Difference listings
• • •
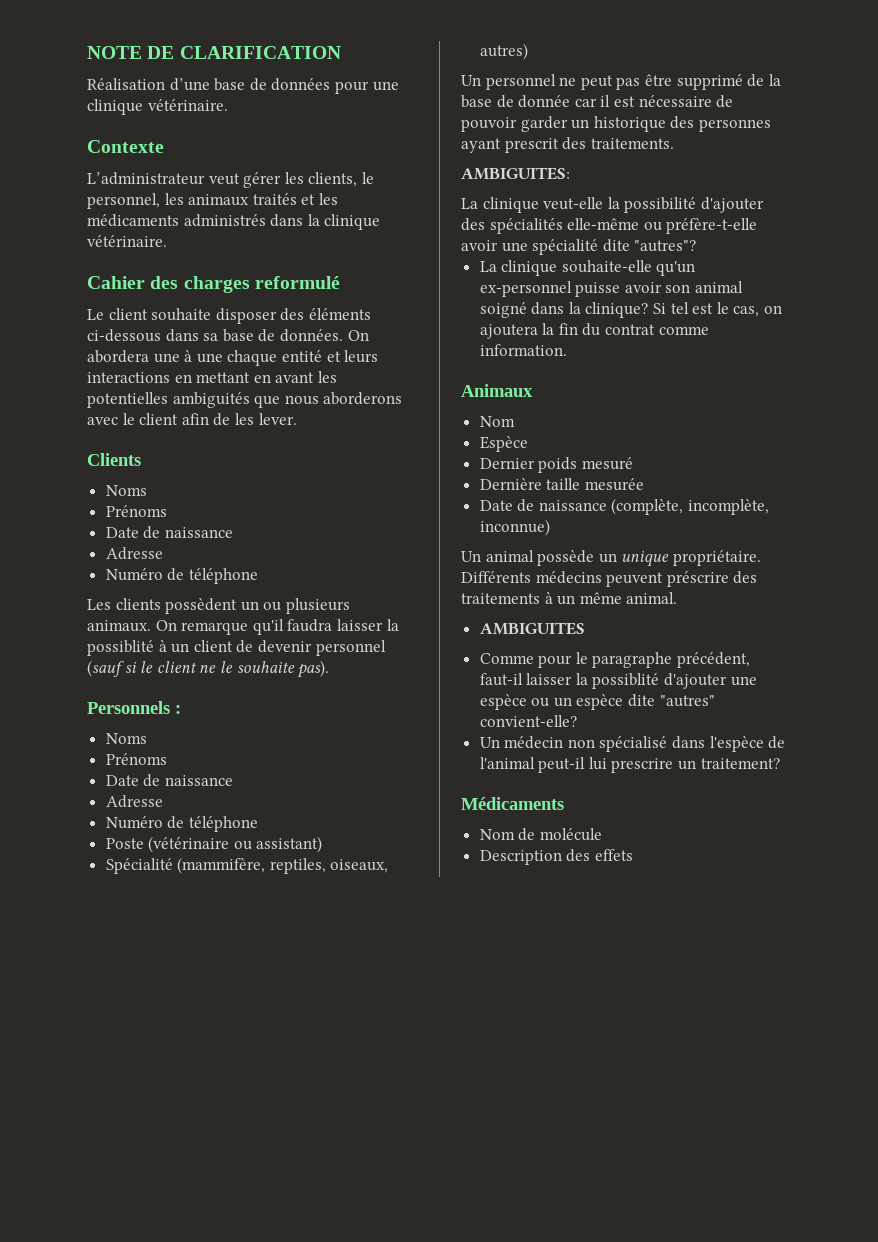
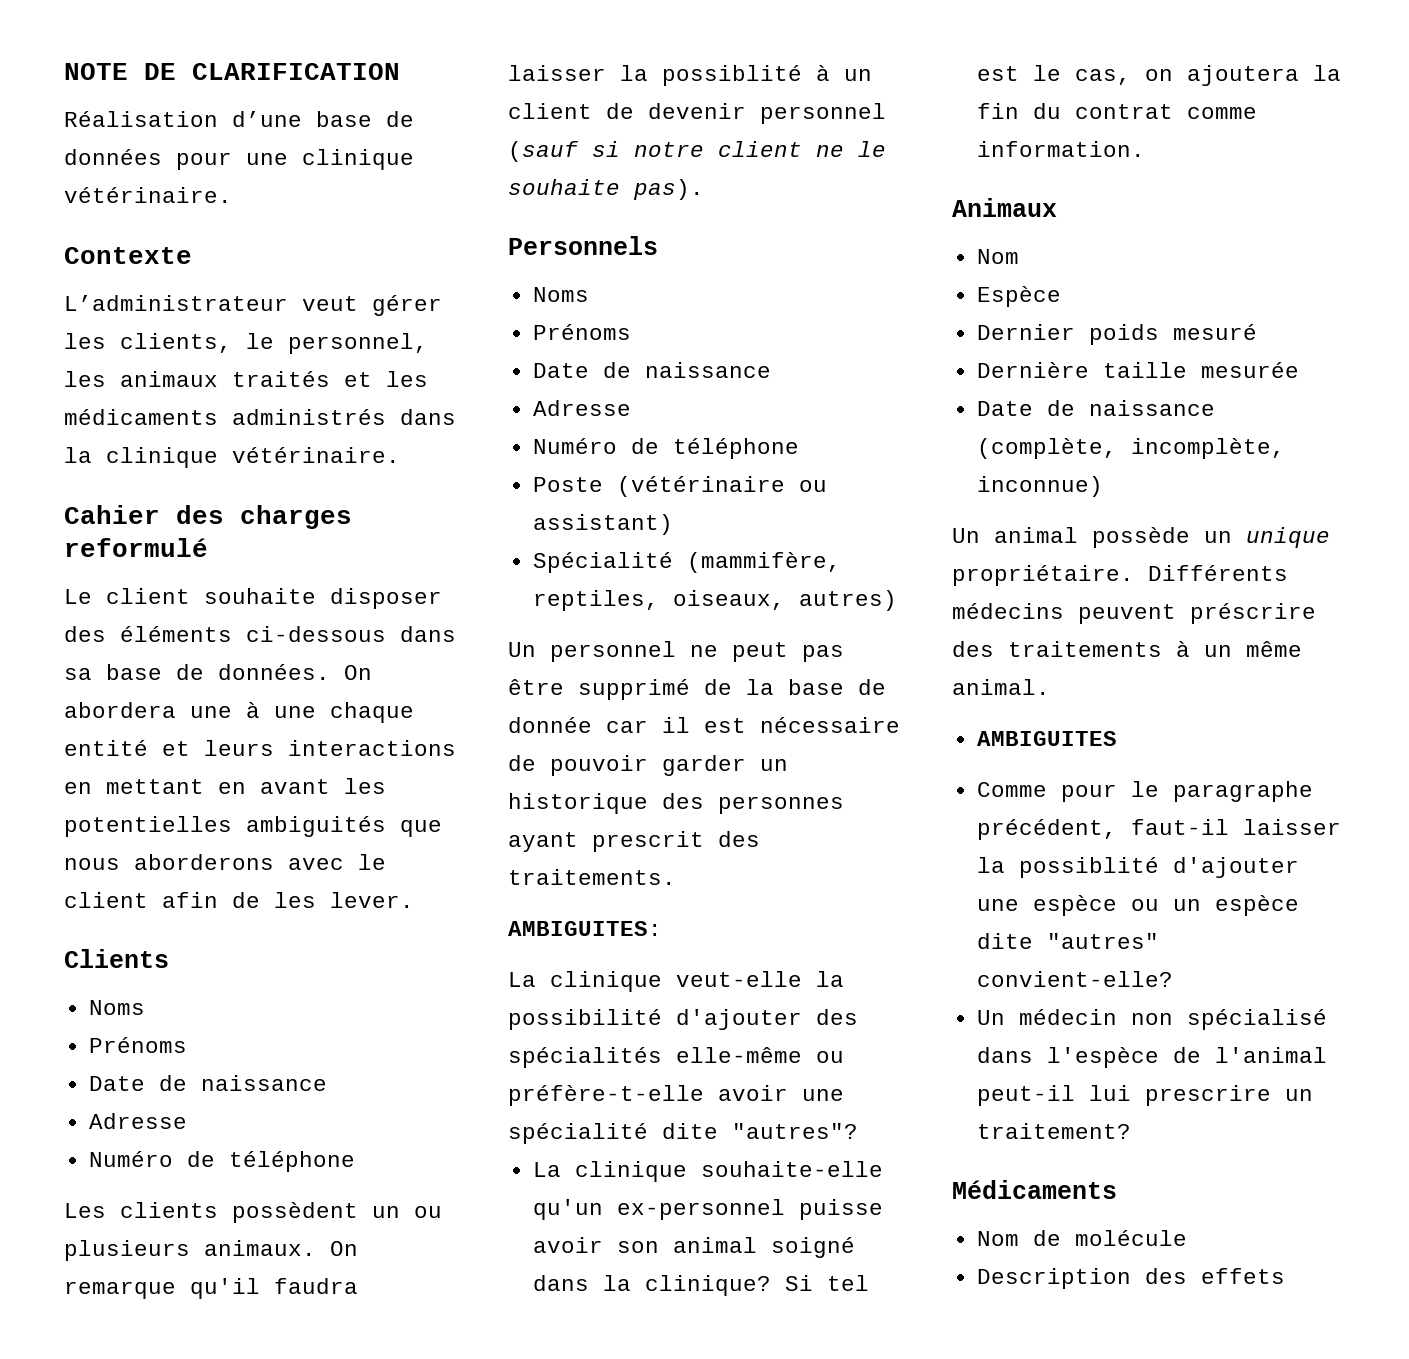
- On remarque qu'il faudra laisser la possiblité à un client de devenir personnel (sauf si le client ne le souhaite pas).
+ On remarque qu'il faudra laisser la possiblité à un client de devenir personnel (sauf si notre client ne le souhaite pas).
- Personnels :
+ Personnels

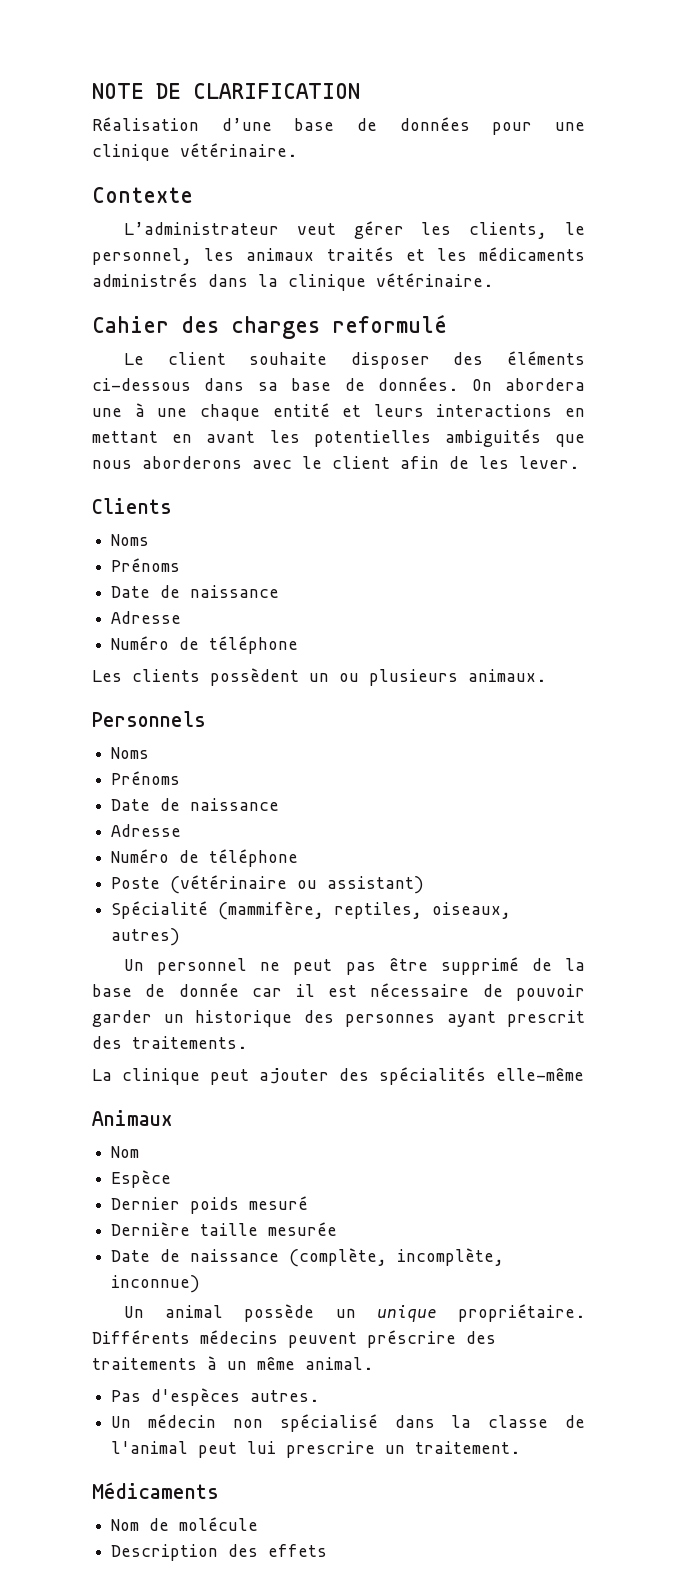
- On remarque qu'il faudra laisser la possiblité à un client de devenir personnel (sauf si notre client ne le souhaite pas).
- AMBIGUITES:
- La clinique veut-elle la possibilité d'ajouter des spécialités elle-même ou préfère-t-elle avoir une spécialité dite "autres"?
- La clinique souhaite-elle qu'un ex-personnel puisse avoir son animal soigné dans la clinique? Si tel est le cas, on ajoutera la fin du contrat comme information.
+ La clinique peut ajouter des spécialités elle-même
- AMBIGUITES
- Comme pour le paragraphe précédent, faut-il laisser la possiblité d'ajouter une espèce ou un espèce dite "autres" convient-elle?
+ Pas d'espèces autres.
- Un médecin non spécialisé dans l'espèce de l'animal peut-il lui prescrire un traitement?
+ Un médecin non spécialisé dans la classe de l'animal peut lui prescrire un traitement.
• • •
### What you need to do
Reproduce every line from the preceding data in which the word "notre" can be found.

### Result for this task
+ On remarque qu'il faudra laisser la possiblité à un client de devenir personnel (sauf si notre client ne le souhaite pas).
- On remarque qu'il faudra laisser la possiblité à un client de devenir personnel (sauf si notre client ne le souhaite pas).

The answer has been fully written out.